- Supplied information:
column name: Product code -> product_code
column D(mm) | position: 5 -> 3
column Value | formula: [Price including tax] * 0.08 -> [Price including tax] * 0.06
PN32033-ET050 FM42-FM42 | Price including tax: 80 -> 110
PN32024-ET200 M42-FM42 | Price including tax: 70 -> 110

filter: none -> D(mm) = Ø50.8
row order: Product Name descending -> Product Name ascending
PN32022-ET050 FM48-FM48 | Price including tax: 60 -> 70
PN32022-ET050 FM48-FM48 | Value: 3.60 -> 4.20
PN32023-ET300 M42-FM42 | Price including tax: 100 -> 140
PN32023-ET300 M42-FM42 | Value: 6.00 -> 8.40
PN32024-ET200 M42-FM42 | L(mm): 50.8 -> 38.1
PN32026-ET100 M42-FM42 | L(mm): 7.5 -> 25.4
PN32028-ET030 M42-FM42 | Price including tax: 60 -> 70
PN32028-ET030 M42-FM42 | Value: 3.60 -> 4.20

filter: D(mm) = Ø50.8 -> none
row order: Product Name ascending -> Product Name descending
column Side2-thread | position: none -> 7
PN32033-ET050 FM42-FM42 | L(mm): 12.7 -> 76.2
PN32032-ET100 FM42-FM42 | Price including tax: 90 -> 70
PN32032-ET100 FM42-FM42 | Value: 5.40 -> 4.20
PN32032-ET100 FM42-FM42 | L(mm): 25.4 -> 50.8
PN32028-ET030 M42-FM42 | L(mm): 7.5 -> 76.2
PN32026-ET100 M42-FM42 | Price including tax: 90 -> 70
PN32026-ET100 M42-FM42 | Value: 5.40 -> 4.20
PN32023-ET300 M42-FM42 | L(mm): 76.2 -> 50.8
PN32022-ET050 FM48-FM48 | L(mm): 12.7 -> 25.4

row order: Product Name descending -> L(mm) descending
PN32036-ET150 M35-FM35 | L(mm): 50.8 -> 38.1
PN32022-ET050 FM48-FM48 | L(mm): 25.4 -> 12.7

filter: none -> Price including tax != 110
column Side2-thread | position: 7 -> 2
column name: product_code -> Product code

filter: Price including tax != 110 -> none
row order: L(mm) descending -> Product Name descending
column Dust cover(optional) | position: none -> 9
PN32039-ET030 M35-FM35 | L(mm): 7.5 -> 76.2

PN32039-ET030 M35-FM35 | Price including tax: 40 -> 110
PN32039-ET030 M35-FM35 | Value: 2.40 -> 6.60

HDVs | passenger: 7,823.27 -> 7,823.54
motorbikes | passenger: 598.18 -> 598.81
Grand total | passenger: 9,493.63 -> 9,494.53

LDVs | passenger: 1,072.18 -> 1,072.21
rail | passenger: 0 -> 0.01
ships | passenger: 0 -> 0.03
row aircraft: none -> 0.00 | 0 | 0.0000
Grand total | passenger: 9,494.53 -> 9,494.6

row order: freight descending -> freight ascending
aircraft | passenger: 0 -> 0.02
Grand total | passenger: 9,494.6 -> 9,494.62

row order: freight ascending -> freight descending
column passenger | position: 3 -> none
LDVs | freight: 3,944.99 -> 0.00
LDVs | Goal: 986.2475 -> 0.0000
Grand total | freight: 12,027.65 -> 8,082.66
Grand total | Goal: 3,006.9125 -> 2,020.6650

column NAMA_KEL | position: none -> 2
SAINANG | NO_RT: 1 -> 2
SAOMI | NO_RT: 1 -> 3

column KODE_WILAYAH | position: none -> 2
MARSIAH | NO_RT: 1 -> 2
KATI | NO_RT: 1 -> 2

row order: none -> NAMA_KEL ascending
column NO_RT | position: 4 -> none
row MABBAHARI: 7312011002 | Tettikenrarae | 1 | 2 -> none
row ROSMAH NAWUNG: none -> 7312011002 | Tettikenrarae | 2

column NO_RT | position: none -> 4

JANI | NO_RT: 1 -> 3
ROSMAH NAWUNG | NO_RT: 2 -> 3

- Task details: What you return must match the listing exactly, line for line.

- Response to this task:
column name: Product code -> product_code
column D(mm) | position: 5 -> 3
column Value | formula: [Price including tax] * 0.08 -> [Price including tax] * 0.06
PN32033-ET050 FM42-FM42 | Price including tax: 80 -> 110
PN32024-ET200 M42-FM42 | Price including tax: 70 -> 110

filter: none -> D(mm) = Ø50.8
row order: Product Name descending -> Product Name ascending
PN32022-ET050 FM48-FM48 | Price including tax: 60 -> 70
PN32022-ET050 FM48-FM48 | Value: 3.60 -> 4.20
PN32023-ET300 M42-FM42 | Price including tax: 100 -> 140
PN32023-ET300 M42-FM42 | Value: 6.00 -> 8.40
PN32024-ET200 M42-FM42 | L(mm): 50.8 -> 38.1
PN32026-ET100 M42-FM42 | L(mm): 7.5 -> 25.4
PN32028-ET030 M42-FM42 | Price including tax: 60 -> 70
PN32028-ET030 M42-FM42 | Value: 3.60 -> 4.20

filter: D(mm) = Ø50.8 -> none
row order: Product Name ascending -> Product Name descending
column Side2-thread | position: none -> 7
PN32033-ET050 FM42-FM42 | L(mm): 12.7 -> 76.2
PN32032-ET100 FM42-FM42 | Price including tax: 90 -> 70
PN32032-ET100 FM42-FM42 | Value: 5.40 -> 4.20
PN32032-ET100 FM42-FM42 | L(mm): 25.4 -> 50.8
PN32028-ET030 M42-FM42 | L(mm): 7.5 -> 76.2
PN32026-ET100 M42-FM42 | Price including tax: 90 -> 70
PN32026-ET100 M42-FM42 | Value: 5.40 -> 4.20
PN32023-ET300 M42-FM42 | L(mm): 76.2 -> 50.8
PN32022-ET050 FM48-FM48 | L(mm): 12.7 -> 25.4

row order: Product Name descending -> L(mm) descending
PN32036-ET150 M35-FM35 | L(mm): 50.8 -> 38.1
PN32022-ET050 FM48-FM48 | L(mm): 25.4 -> 12.7

filter: none -> Price including tax != 110
column Side2-thread | position: 7 -> 2
column name: product_code -> Product code

filter: Price including tax != 110 -> none
row order: L(mm) descending -> Product Name descending
column Dust cover(optional) | position: none -> 9
PN32039-ET030 M35-FM35 | L(mm): 7.5 -> 76.2

PN32039-ET030 M35-FM35 | Price including tax: 40 -> 110
PN32039-ET030 M35-FM35 | Value: 2.40 -> 6.60

HDVs | passenger: 7,823.27 -> 7,823.54
motorbikes | passenger: 598.18 -> 598.81
Grand total | passenger: 9,493.63 -> 9,494.53

LDVs | passenger: 1,072.18 -> 1,072.21
rail | passenger: 0 -> 0.01
ships | passenger: 0 -> 0.03
row aircraft: none -> 0.00 | 0 | 0.0000
Grand total | passenger: 9,494.53 -> 9,494.6

row order: freight descending -> freight ascending
aircraft | passenger: 0 -> 0.02
Grand total | passenger: 9,494.6 -> 9,494.62

row order: freight ascending -> freight descending
column passenger | position: 3 -> none
LDVs | freight: 3,944.99 -> 0.00
LDVs | Goal: 986.2475 -> 0.0000
Grand total | freight: 12,027.65 -> 8,082.66
Grand total | Goal: 3,006.9125 -> 2,020.6650

column NAMA_KEL | position: none -> 2
SAINANG | NO_RT: 1 -> 2
SAOMI | NO_RT: 1 -> 3

column KODE_WILAYAH | position: none -> 2
MARSIAH | NO_RT: 1 -> 2
KATI | NO_RT: 1 -> 2

row order: none -> NAMA_KEL ascending
column NO_RT | position: 4 -> none
row MABBAHARI: 7312011002 | Tettikenrarae | 1 | 2 -> none
row ROSMAH NAWUNG: none -> 7312011002 | Tettikenrarae | 2

column NO_RT | position: none -> 4

JANI | NO_RT: 1 -> 3
ROSMAH NAWUNG | NO_RT: 2 -> 3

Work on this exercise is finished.